The data Start Marker

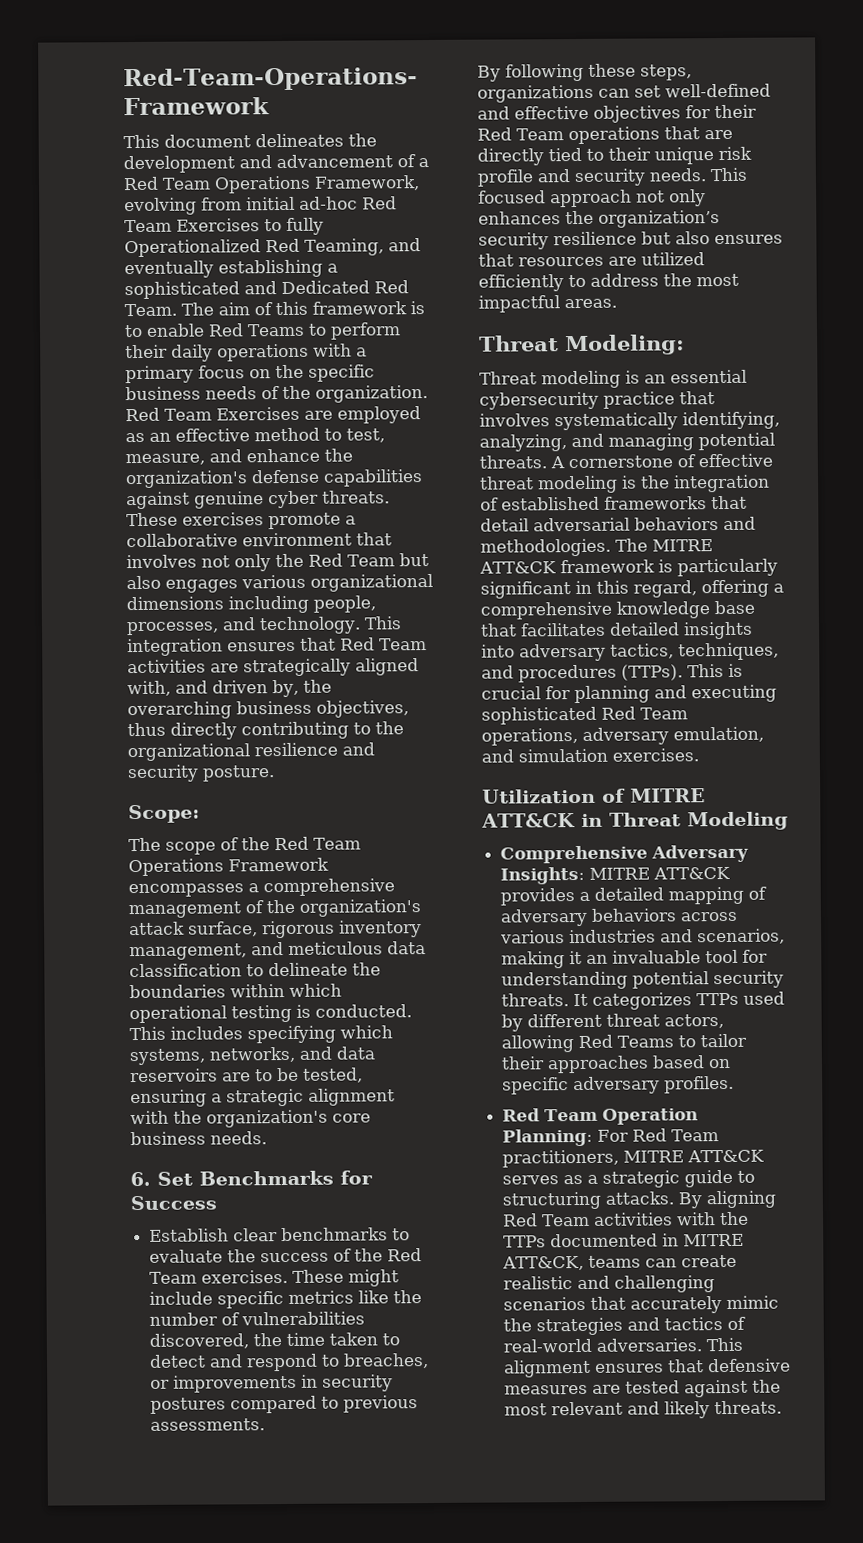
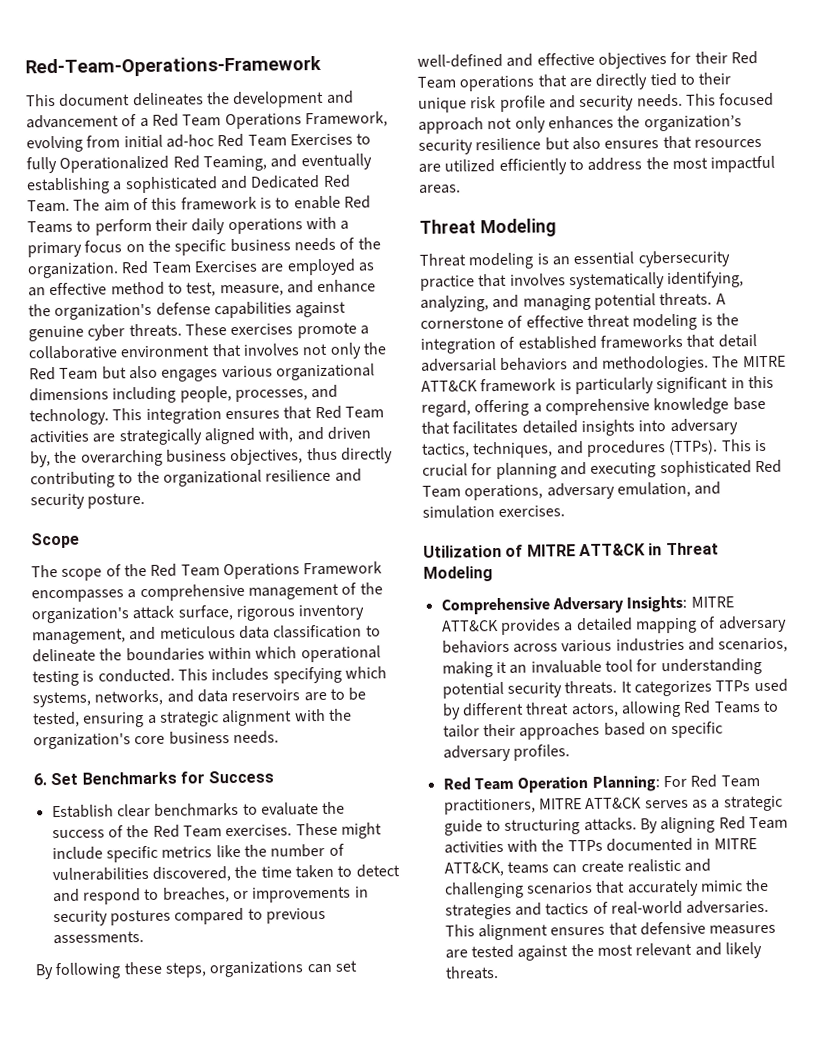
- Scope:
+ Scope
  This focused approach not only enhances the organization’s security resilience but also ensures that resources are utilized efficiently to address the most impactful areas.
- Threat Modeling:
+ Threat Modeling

The data End Marker
The data Start Marker

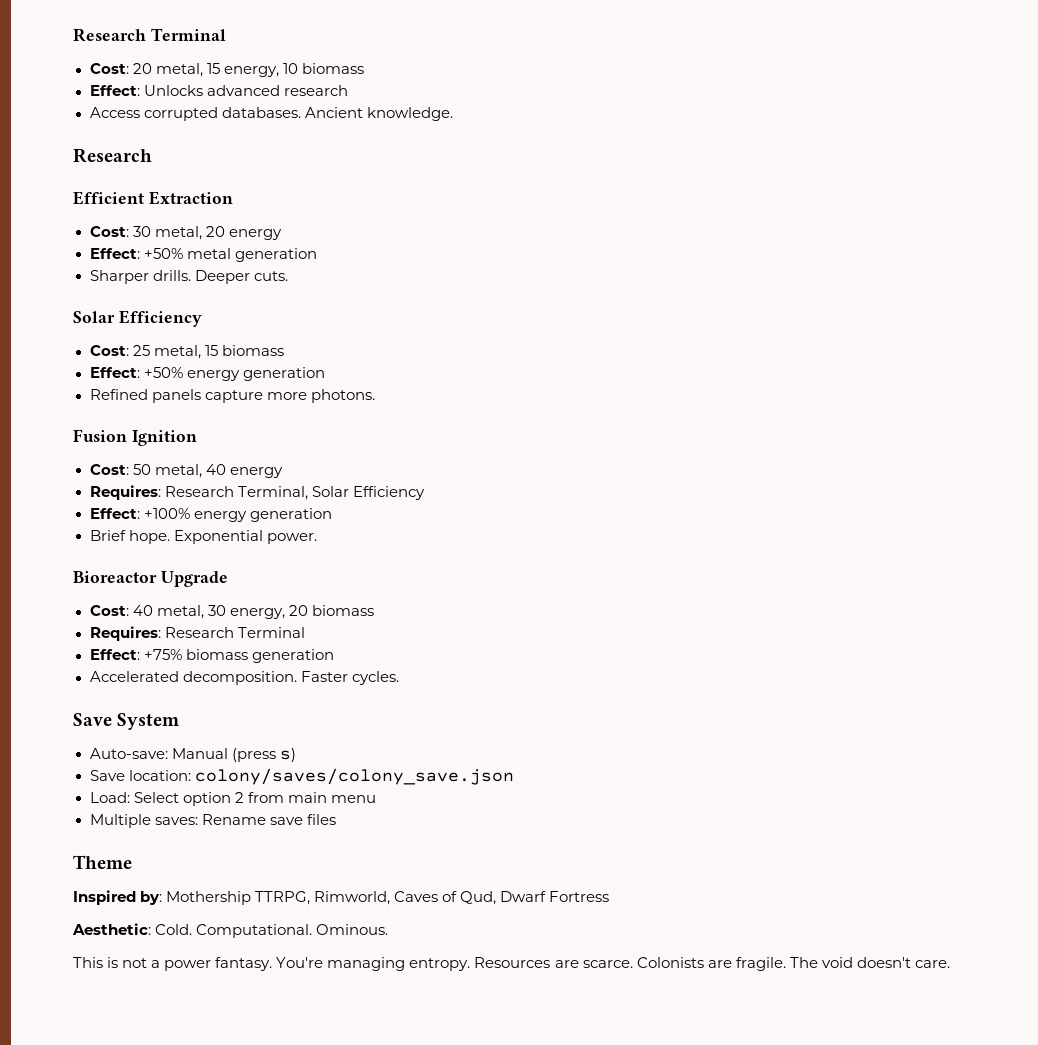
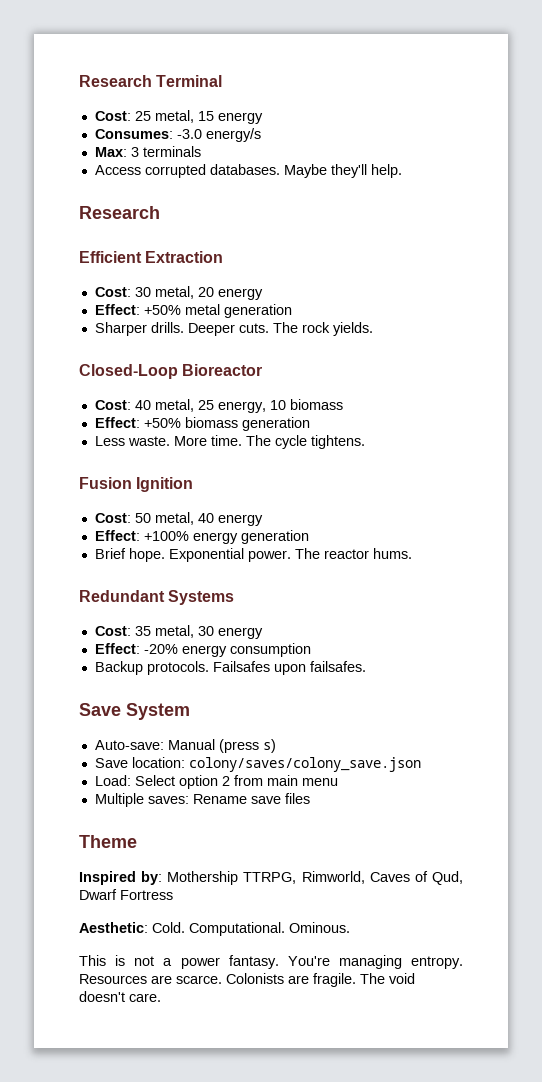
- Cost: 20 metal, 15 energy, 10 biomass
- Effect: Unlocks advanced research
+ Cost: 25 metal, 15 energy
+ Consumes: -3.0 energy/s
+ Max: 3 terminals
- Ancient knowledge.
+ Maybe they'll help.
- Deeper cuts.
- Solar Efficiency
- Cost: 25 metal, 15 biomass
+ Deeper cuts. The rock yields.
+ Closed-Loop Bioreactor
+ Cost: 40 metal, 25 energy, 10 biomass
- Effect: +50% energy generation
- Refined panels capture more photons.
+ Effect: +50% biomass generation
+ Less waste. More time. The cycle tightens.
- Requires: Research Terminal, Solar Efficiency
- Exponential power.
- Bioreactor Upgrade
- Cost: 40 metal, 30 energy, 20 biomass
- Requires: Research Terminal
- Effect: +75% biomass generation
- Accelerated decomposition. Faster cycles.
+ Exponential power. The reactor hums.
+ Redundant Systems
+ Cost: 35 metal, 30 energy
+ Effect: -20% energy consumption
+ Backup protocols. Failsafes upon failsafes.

The data End Marker

■ **Task directions**
Above are the records; from them, give again exactly the lines from the one containing "25 energy, 10 biomass" through the one containing "Failsafes upon failsafes.", both included.

■ **Task response**
+ Cost: 40 metal, 25 energy, 10 biomass
- Effect: +50% energy generation
- Refined panels capture more photons.
+ Effect: +50% biomass generation
+ Less waste. More time. The cycle tightens.
- Requires: Research Terminal, Solar Efficiency
- Exponential power.
- Bioreactor Upgrade
- Cost: 40 metal, 30 energy, 20 biomass
- Requires: Research Terminal
- Effect: +75% biomass generation
- Accelerated decomposition. Faster cycles.
+ Exponential power. The reactor hums.
+ Redundant Systems
+ Cost: 35 metal, 30 energy
+ Effect: -20% energy consumption
+ Backup protocols. Failsafes upon failsafes.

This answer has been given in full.